EXERCISE GOAL:
Below are the records; copy every line in them that holds the string "SCHRAUBE".

ENTRIES SUPPLIED:

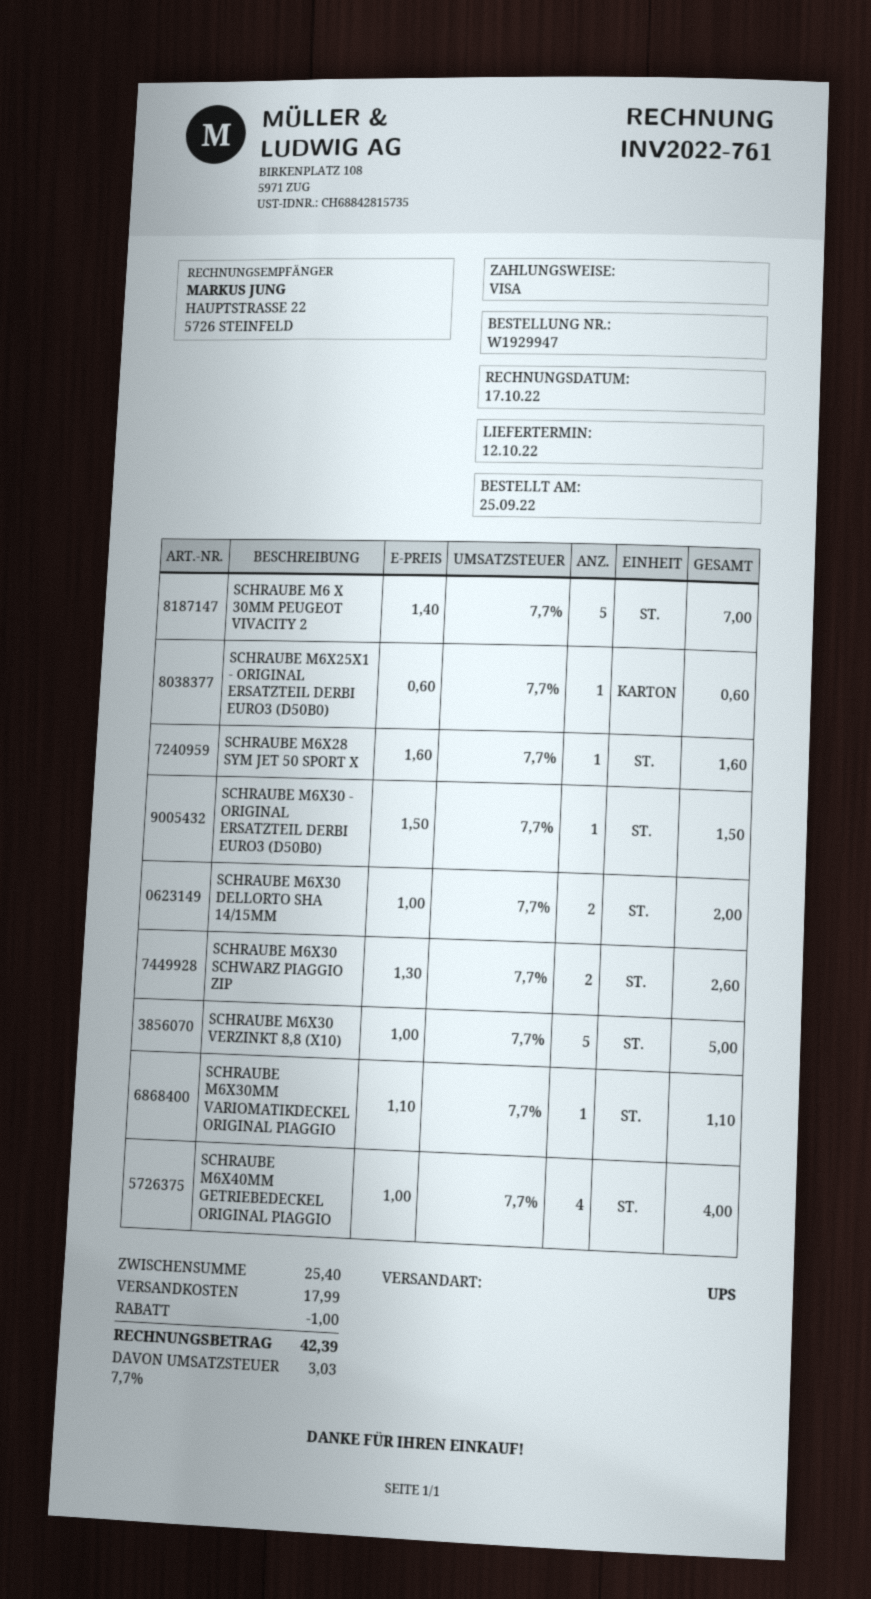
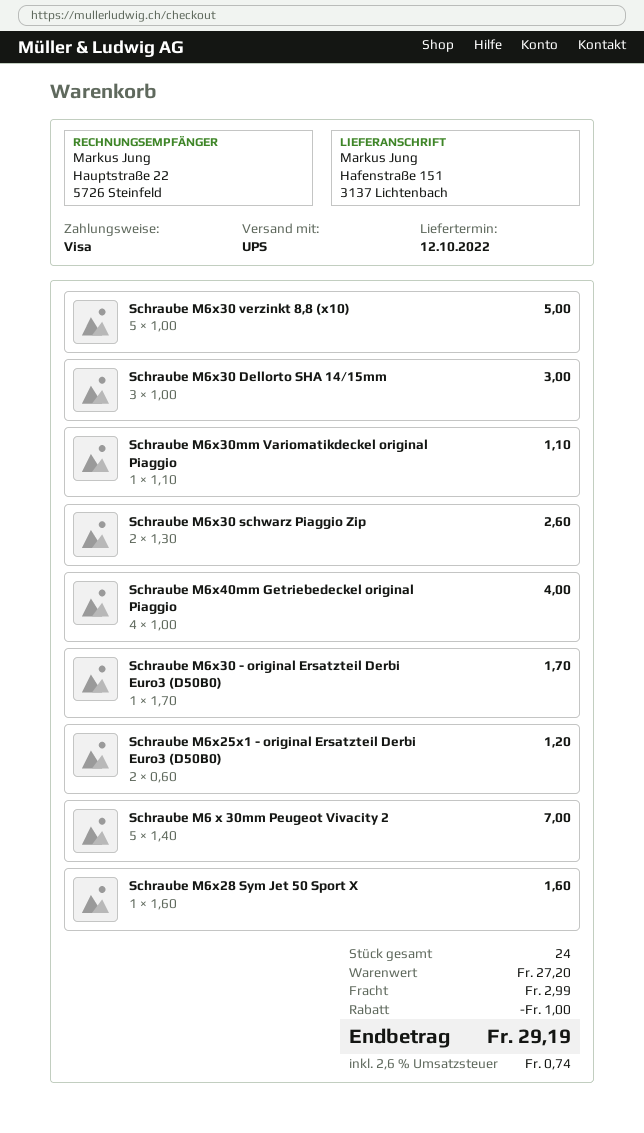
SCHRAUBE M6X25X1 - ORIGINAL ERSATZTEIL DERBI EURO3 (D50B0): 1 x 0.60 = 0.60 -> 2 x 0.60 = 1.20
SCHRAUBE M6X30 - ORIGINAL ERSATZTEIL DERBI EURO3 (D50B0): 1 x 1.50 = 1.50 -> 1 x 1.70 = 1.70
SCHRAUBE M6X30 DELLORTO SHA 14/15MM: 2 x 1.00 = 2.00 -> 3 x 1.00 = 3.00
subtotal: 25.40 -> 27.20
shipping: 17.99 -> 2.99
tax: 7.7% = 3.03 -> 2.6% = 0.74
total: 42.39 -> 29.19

ANSWER FOR THE TASK:
SCHRAUBE M6X25X1 - ORIGINAL ERSATZTEIL DERBI EURO3 (D50B0): 1 x 0.60 = 0.60 -> 2 x 0.60 = 1.20
SCHRAUBE M6X30 - ORIGINAL ERSATZTEIL DERBI EURO3 (D50B0): 1 x 1.50 = 1.50 -> 1 x 1.70 = 1.70
SCHRAUBE M6X30 DELLORTO SHA 14/15MM: 2 x 1.00 = 2.00 -> 3 x 1.00 = 3.00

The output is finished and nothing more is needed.